GNPPU: GPU ve NPU’nun birleşimi
GPU’ların ve NPU’ların güçlü yönlerini birleştirmeyi amaçlayan GNPPU (GPU-NPU hibrit) kavramı ortaya çıktı. GNPPU’lar, yapay zeka merkezli görevleri hızlandırmak için NPU mimarisini entegre ederken GPU’ların paralel işleme yeteneklerinden yararlanır. Bu kombinasyon, tek bir çipte çeşitli bilgi işlem ihtiyaçlarını karşılayarak çok yönlülük ile özel yapay zeka işleme arasında bir denge kurmayı amaçlıyor.
Makine öğrenimi algoritmaları ve NPU’lar
Makine öğrenimi algoritmaları yapay zeka uygulamalarının omurgasını oluşturur. Çoğu zaman yapay zeka ile karıştırılsa da makine öğrenimi bir tür yapay zeka olarak görülebilir. Bu algoritmalar, veri modellerinden öğrenir, açık programlama olmadan tahminler yapar ve kararlar verir.
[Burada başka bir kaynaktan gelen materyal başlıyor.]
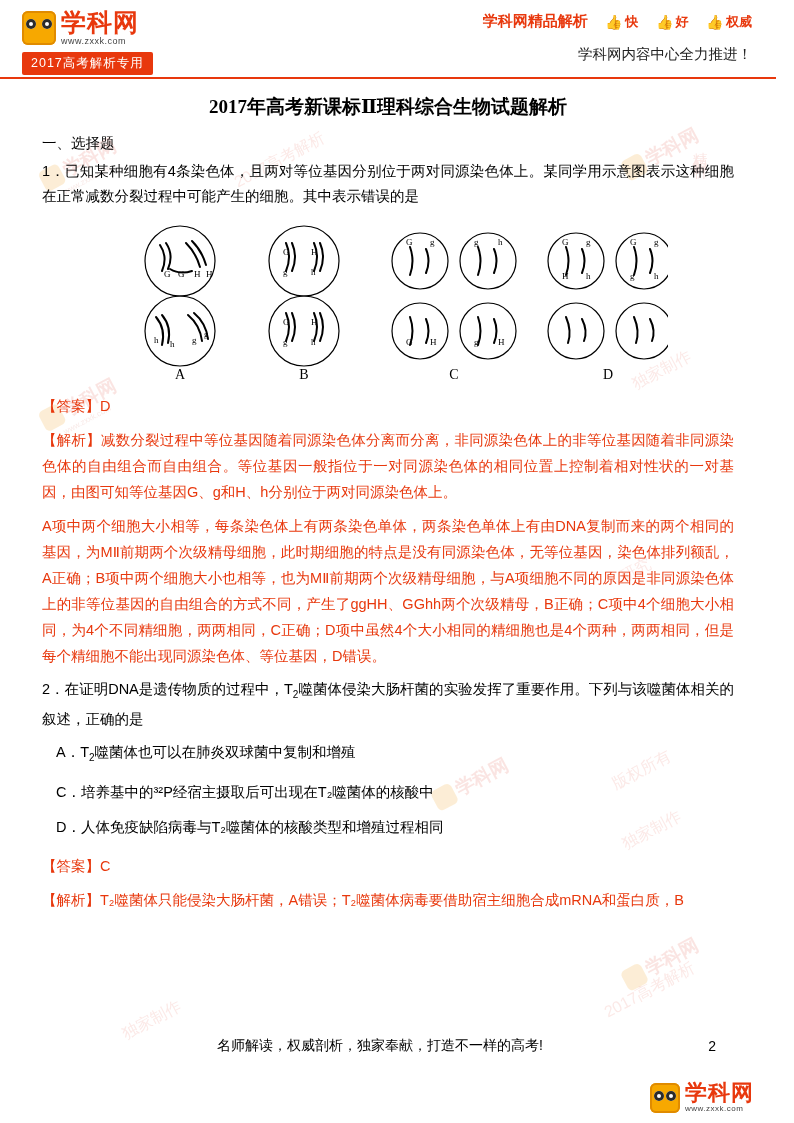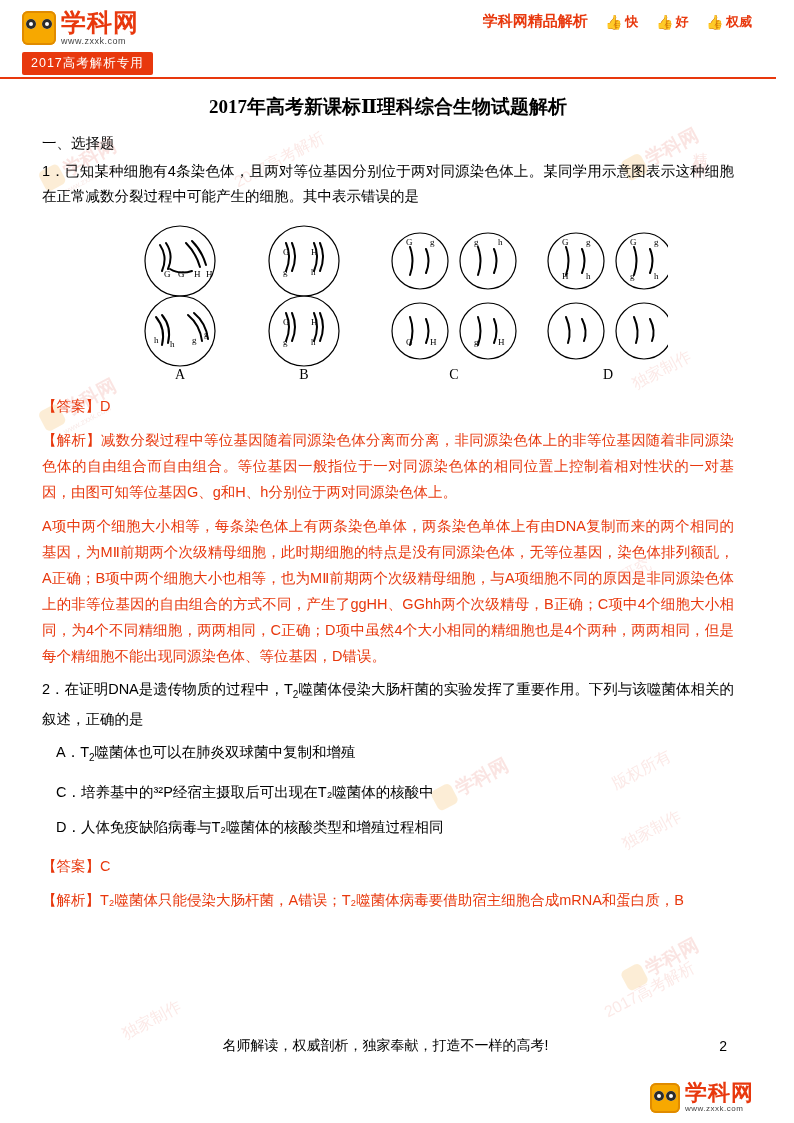"学科网内容中心全力推进！" div.hr-line2 { html: none -> <div>学科网内容中心全力推进！</div> }
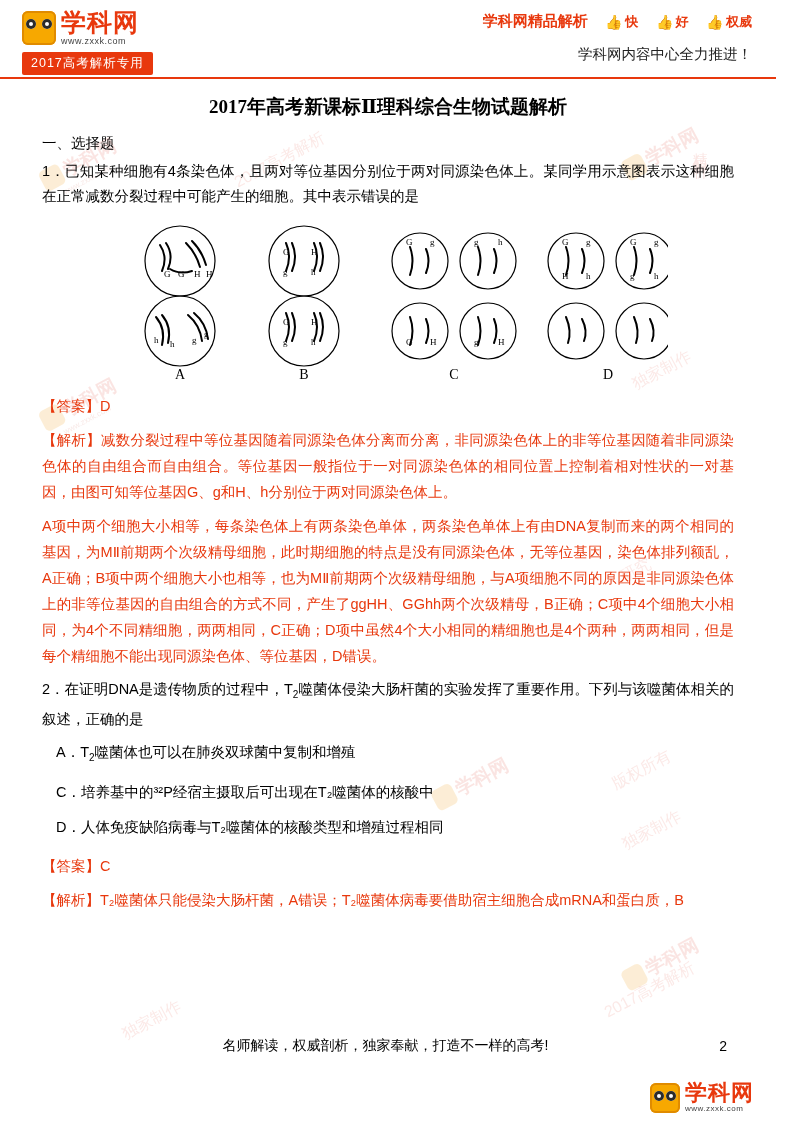"名师解读，权威剖析，独家奉献，打造不一样的高考!" .footer { right: 5px -> 16px }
Dört tür makine öğrenimi algoritması vardır: denetimli, yarı denetimli, denetimsiz ve takviyeli.
NPU’lar, bu algoritmaların verimli bir şekilde yürütülmesinde, modelleri geliştirmek ve gerçek zamanlı tahminler yapmak için geniş veri kümelerinin işlendiği eğitim ve çıkarım gibi görevleri gerçekleştirmede çok önemli bir rol oynar.
NPU’ların geleceği
2024’te NPU’ların her yerde ortaya çıktığını görüyoruz; Intel’in Meteor Lake çipleri en belirgin olanı. Gelecekte ne kadar büyük bir anlaşma olacakları henüz bilinmiyor. Teorik olarak, gelişmiş yapay zeka yetenekleri, daha karmaşık uygulamalara ve gelişmiş otomasyona yol açacak ve çeşitli alanlarda daha erişilebilir hale gelecektir.
Buradan itibaren yapay zeka odaklı uygulamalara olan talebin artmaya devam etmesi ve NPU’ların ön planda olması bekleniyor. Makine öğrenimi görevleri için optimize edilmiş özel mimarileri, NPU’ların bilgi işlem dünyasında ilerlemesine olanak tanır. GNPPU’ların ve makine öğrenimi algoritmalarındaki ilerlemelerin birleşimi şüphesiz daha önce görmediğimiz ilerlemelere yol açacak, teknolojinin ilerlemesini hızlandıracak ve dijital manzaramızı yeniden şekillendirecek.
Şu anda, NPU’lar çoğu insan için çok büyük bir şey gibi görünmeyebilir; yalnızca Zoom çağrısında arka planı bulanıklaştırmak veya makinenizde yerel olarak AI görüntü oluşturma işlemi gerçekleştirmek gibi bilgisayarınızda zaten yapabileceğiniz şeyleri hızlandırır. Ancak gelecekte yapay zeka özellikleri giderek daha fazla uygulamaya geldikçe, bunların bilgisayarınızın önemli bir parçası haline gelmesi kaçınılmaz olabilir.